# Is it better to freeze pork loin before or after it is cured?



## hkeiner (Jan 15, 2012)

I just got 6 packages of fresh pork loin for making canadian bacon but I do not have time to smoke them until 3-4 weeks from now. I think I will need to freeze them for part of this time to avoid spoilage. Is it better to first cure the pork loin (using Morton Tender Quick) before freezing them until I have time to defrost and smoke them later, or is it better to freeze them uncured until I am ready to cure and smoke them later. In other words, will freezing the pork after it is cured and before it is smoked affect the taste or texture or does it not matter? 

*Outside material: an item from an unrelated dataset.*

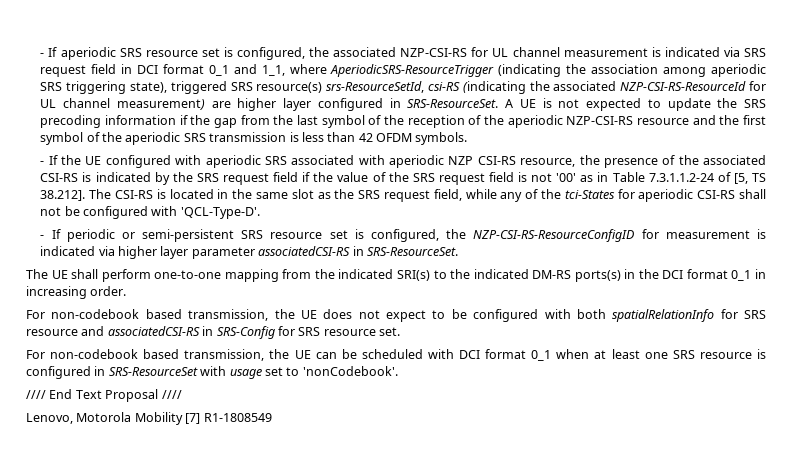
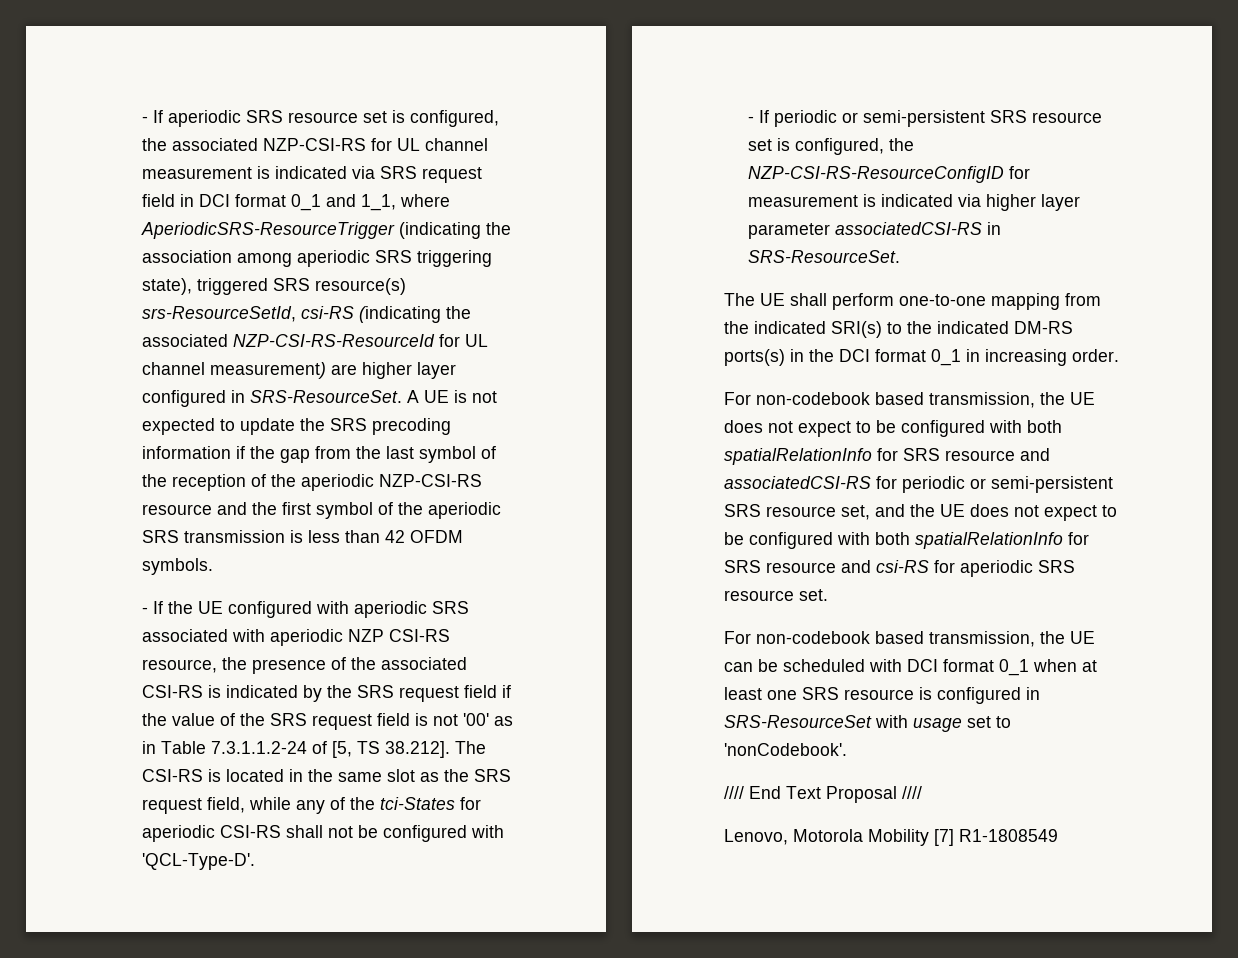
- For non-codebook based transmission, the UE does not expect to be configured with both spatialRelationInfo for SRS resource and associatedCSI-RS in SRS-Config for SRS resource set.
+ For non-codebook based transmission, the UE does not expect to be configured with both spatialRelationInfo for SRS resource and associatedCSI-RS for periodic or semi-persistent SRS resource set, and the UE does not expect to be configured with both spatialRelationInfo for SRS resource and csi-RS for aperiodic SRS resource set.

Thanks in advance for any advice on this.


----------



## pops6927 (Jan 15, 2012)

I would freeze the pork first, then unthaw fully maintaining refrigerator temps until thawed, then brine them.  Freezing and thawing will burst cell walls and cause moisture to come out (as you experience with any frozen and thawed meat).  Get that done with, then cure them with your TQ where you won't have run-off from the thawing which would dilute your curing.


----------



## hkeiner (Jan 15, 2012)

I'll do that. Thanks for the advice.


----------



## venture (Jan 15, 2012)

X2 on Pops.

Goes without being said.  Whatever Pops says, just do it.  
	

	
	
		
		



		
			






Good luck and good smoking.


----------



## SmokinAl (Jan 16, 2012)

Venture said:


> X2 on Pops.
> 
> Goes without being said.  Whatever Pops says, just do it.
> 
> ...




X2 on that!


----------